Yang cycle enzyme DEP1: its moonlighting functions in PSI and ROS production during leaf senescence

Abstract

Ethylene-mediated leaf senescence and the compromise of photosynthesis are closely associated but the underlying molecular mechanism is a mystery. Here we reported that apple DEHYDRATASE-ENOLASE-PHOSPHATASE-COMPLEX1 (MdDEP1), initially characterized to its enzymatic function in the recycling of the ethylene precursor SAM, plays a role in the regulation of photosystem I (PSI) activity, activating reactive oxygen species (ROS) homeostasis, and negatively regulating the leaf senescence.

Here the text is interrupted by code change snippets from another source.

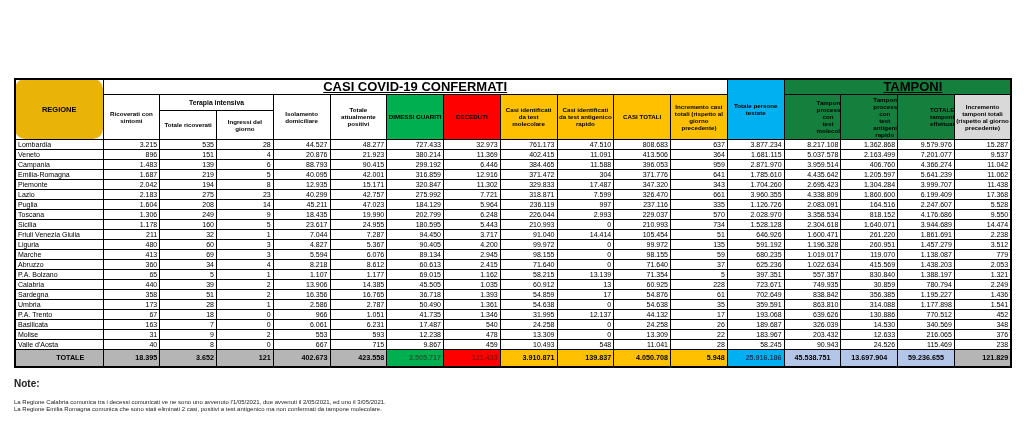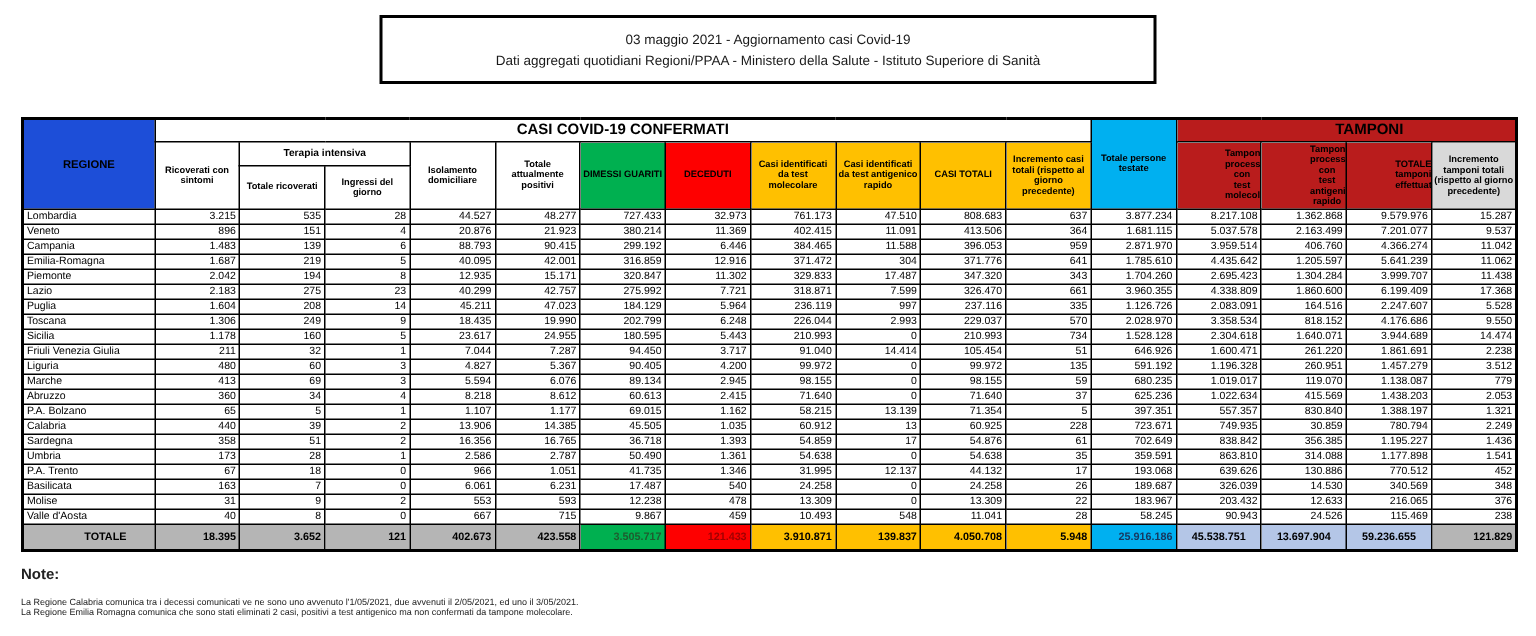"03 maggio 2021 - Aggiornamento" div.title-box { html: <div> <div>03 maggio 2021 - Aggiornamento casi Covid-19</div> <div>Dati aggregati quotidiani Regioni/PPAA - Ministero della Salute - Istituto Superiore di Sanità</div> </div> -> none }
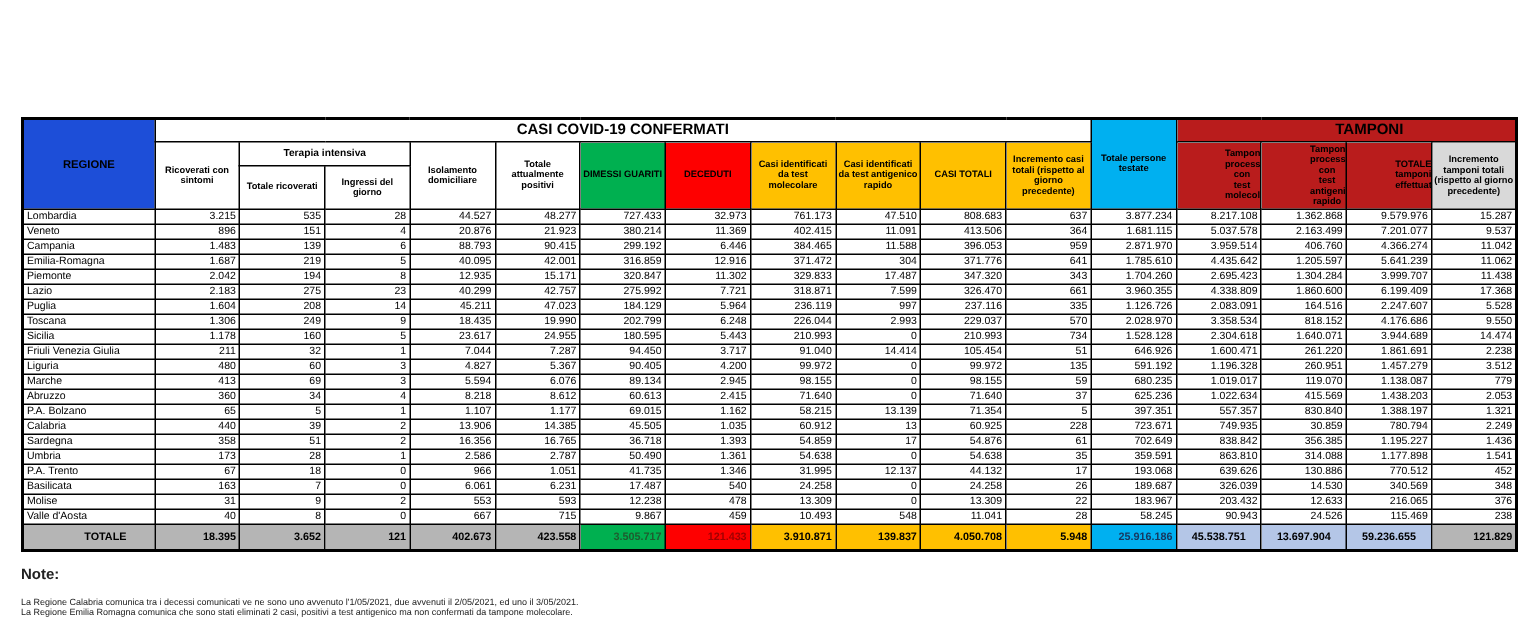"CASI COVID-19 CONFERMATI" th.band { font-size: 10px -> 13px; text-decoration: none -> underline }
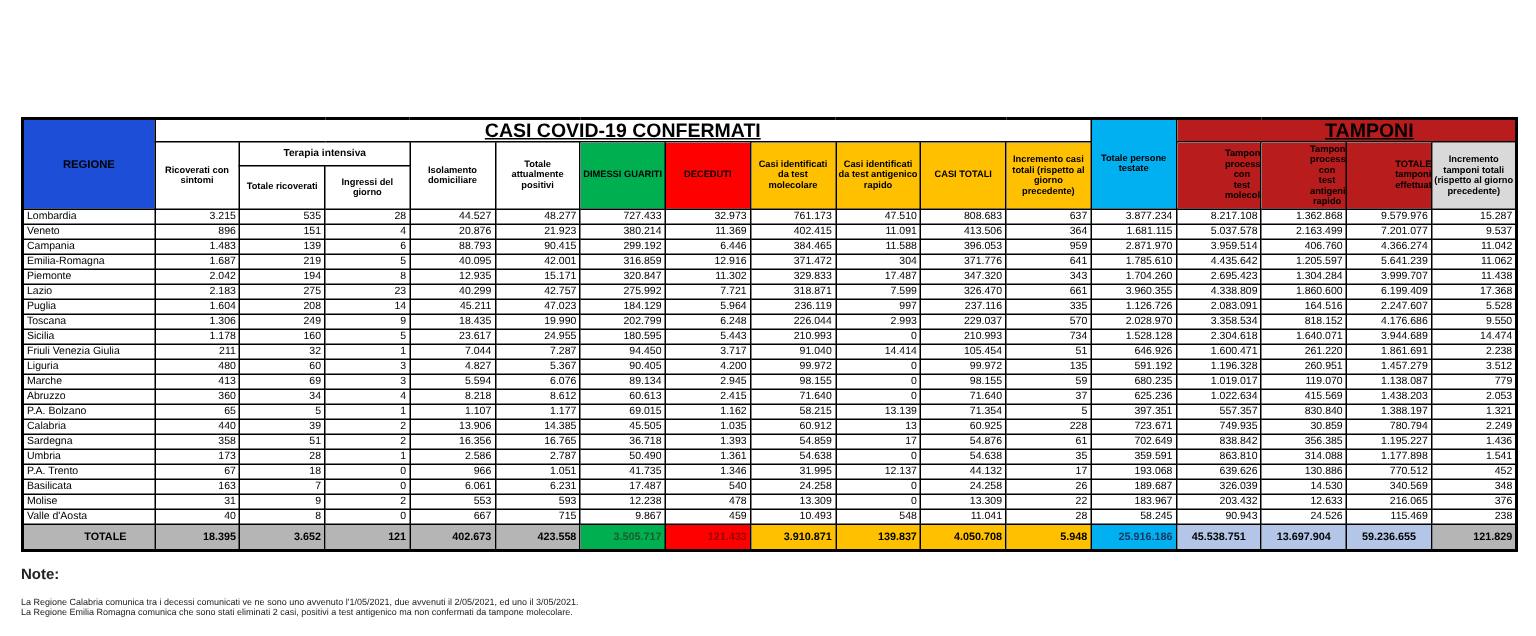"TAMPONI" th.blue { background: #b91c1c -> #15803d }
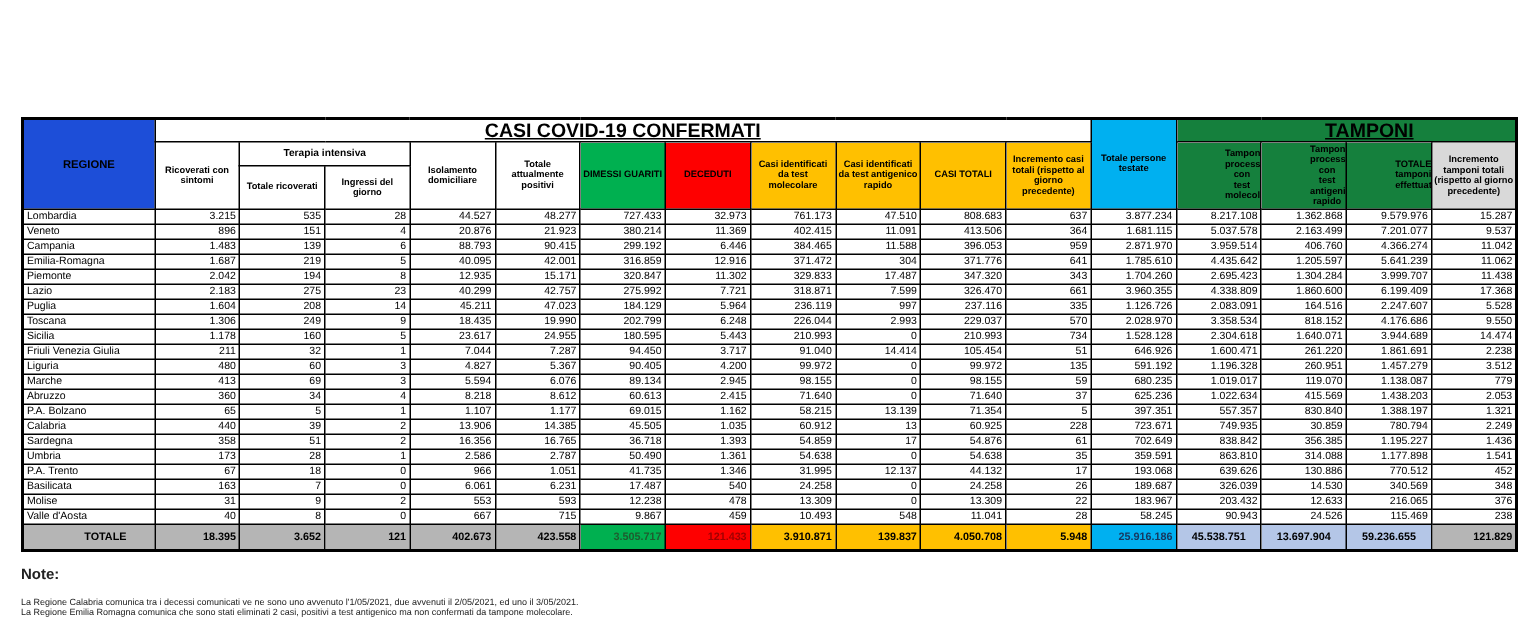"REGIONE" th.regione { background: #1d4ed8 -> #eab308; border-radius: none -> 10px }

A series of Y2H, Pull-down, CO-IP and Cell-free degradation biochemical assays showed that MdDEP1 directly interacts with and dephosphorylates the nucleus-encoded thylakoid protein MdY3IP1, leading to the destabilization of MdY3IP1, reduction of the PSI activity, and the overproduction of ROS in plant cells. These findings elucidate a novel mechanism that the two pathways intersect at MdDEP1 due to its moonlighting role in destabilizing MdY3IP1, and synchronize ethylene-mediated leaf senescence and the compromise of photosynthesis.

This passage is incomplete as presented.